クリスティアン・ロメロ、リサンドロ・マルティネス、ジオバニ・ロ・チェルソの3人が「マルビナス諸島(英国ではフォークランド諸島)はアルゼンチンのものだ」と書かれた横断幕を手に勝利を祝福した。サポーターが作成したものを持ち込んだと見られる。さらに試合後のインタビューでレアンドロ・パレデスも「フォークランド諸島はこれからも永遠にアルゼンチンのものだ」と発言。国際的な問題へと発展し、あからさまな政治的メッセージの発信に批判が殺到した。
規律委員会は「対象となるのは、FIFA規律規定の第13条第2項c号(スポーツイベントをスポーツとは無関係な示威行為に利用すること)、第14条第5項(チームの不正行為)、第15条(差別および人種差別的侮辱)、第17条(試合における秩序と安全)に違反した可能性である」と説明した。あくまで協会に対する処分であり、選手個人への責任については触れていない。
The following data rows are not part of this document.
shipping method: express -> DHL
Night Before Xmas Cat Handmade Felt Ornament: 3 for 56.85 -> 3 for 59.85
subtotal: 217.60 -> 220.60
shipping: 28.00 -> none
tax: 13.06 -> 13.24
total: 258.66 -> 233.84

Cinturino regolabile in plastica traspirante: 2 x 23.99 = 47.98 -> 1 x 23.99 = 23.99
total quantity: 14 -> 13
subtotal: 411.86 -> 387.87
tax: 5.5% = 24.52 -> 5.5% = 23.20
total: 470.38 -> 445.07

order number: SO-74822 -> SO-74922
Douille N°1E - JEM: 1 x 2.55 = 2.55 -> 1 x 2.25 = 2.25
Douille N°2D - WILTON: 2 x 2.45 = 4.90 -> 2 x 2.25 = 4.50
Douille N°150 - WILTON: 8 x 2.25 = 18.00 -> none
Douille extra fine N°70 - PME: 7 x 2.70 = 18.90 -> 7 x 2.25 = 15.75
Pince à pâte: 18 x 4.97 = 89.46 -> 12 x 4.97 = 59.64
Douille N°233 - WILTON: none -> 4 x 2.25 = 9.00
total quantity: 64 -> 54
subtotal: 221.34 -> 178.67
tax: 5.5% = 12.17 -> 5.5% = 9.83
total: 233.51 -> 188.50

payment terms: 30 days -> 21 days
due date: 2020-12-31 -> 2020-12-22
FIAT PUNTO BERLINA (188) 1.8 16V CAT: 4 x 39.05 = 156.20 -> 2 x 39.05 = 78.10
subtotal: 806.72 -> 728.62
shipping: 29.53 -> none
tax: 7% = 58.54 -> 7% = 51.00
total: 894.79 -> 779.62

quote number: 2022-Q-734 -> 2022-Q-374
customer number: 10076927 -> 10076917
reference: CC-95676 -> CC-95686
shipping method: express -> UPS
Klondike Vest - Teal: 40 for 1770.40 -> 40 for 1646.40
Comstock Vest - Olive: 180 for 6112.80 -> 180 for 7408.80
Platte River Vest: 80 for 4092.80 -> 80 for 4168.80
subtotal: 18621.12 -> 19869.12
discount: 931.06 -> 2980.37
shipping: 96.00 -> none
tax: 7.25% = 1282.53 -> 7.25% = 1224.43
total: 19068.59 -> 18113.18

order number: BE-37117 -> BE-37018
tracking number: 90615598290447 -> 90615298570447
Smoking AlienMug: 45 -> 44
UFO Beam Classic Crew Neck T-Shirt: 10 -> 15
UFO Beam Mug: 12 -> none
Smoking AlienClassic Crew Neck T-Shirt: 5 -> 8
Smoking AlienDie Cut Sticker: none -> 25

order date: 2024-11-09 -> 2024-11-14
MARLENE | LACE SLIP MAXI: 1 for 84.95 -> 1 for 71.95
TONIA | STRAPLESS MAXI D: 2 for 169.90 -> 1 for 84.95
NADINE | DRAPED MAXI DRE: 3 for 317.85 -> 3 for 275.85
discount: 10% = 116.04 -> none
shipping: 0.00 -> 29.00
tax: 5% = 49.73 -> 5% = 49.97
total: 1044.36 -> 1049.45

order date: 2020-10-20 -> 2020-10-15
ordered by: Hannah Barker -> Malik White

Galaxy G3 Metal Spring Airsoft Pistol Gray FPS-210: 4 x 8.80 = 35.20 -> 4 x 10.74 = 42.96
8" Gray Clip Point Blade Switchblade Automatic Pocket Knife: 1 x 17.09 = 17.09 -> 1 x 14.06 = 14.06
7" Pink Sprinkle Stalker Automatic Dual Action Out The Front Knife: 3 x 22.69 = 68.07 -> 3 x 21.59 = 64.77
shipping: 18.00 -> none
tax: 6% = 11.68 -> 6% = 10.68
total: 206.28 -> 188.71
さらに、決勝のスペイン戦後に起きた暴行事件についても言及した。「報告書に記された勧告を受け、FIFA規律委員会は、FIFA規律規定第14条第1項i号(暴行)に違反した可能性があるとして、アルゼンチン代表のナウエル・モリーナに2件(1件は既遂、1件は未遂)、レアンドロ・パレデスに3件、アルゼンチン代表スタッフのロベルト・アジャラに1件の懲戒手続きを開始した」と伝え、「また、FIFA規律規定第14条第1項b号(反スポーツ的行為)に違反した可能性があるとして、アルゼンチン代表のナウエル・モリーナに1件、チアゴ・アルマダに1件、スペイン代表のパブロ・マルティン・パエス・ガビラ(ガビ)に1件の懲戒手続きも開始された」と続けている。